_Exercise instructions_: Leaving out every image, restate all the records word for word.

_Supplied data_:
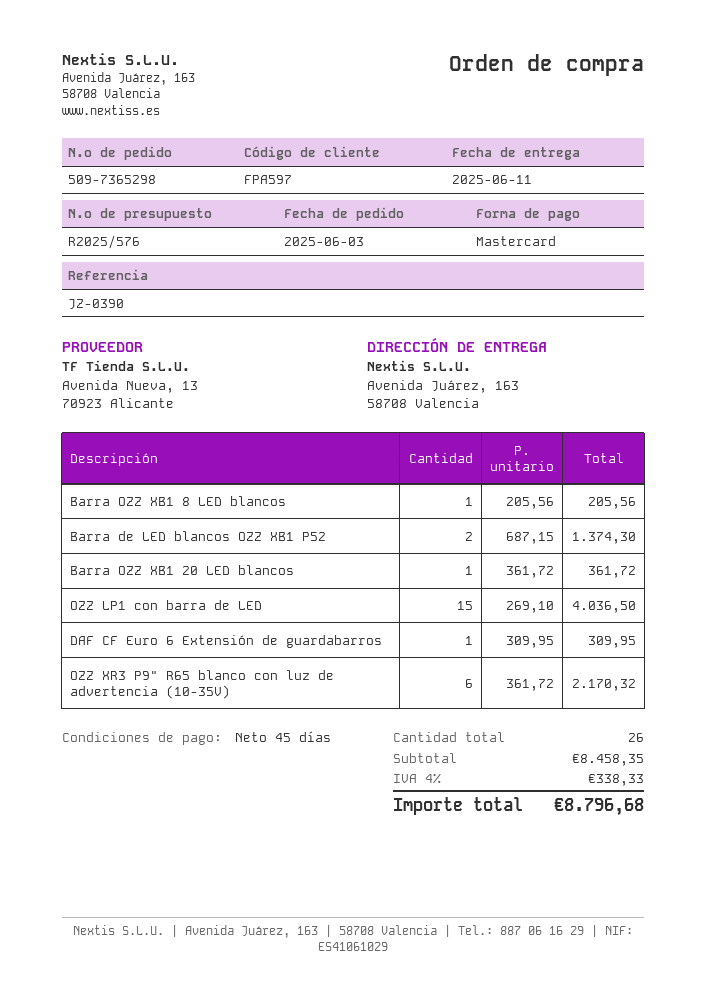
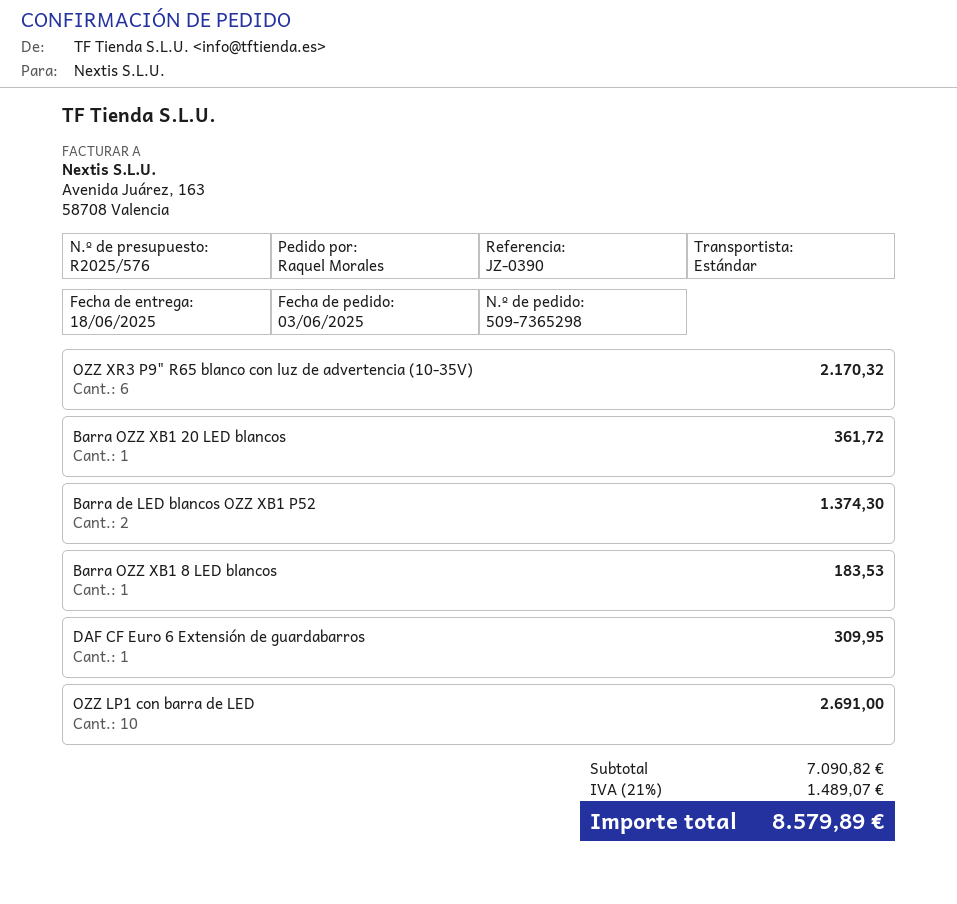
delivery date: 2025-06-11 -> 2025-06-18
Barra OZZ XB1 8 LED blancos: 1 for 205.56 -> 1 for 183.53
OZZ LP1 con barra de LED: 15 for 4036.50 -> 10 for 2691.00
subtotal: 8458.35 -> 7090.82
tax: 4% = 338.33 -> 21% = 1489.07
total: 8796.68 -> 8579.89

_Exercise output_:
delivery date: 2025-06-11 -> 2025-06-18
Barra OZZ XB1 8 LED blancos: 1 for 205.56 -> 1 for 183.53
OZZ LP1 con barra de LED: 15 for 4036.50 -> 10 for 2691.00
subtotal: 8458.35 -> 7090.82
tax: 4% = 338.33 -> 21% = 1489.07
total: 8796.68 -> 8579.89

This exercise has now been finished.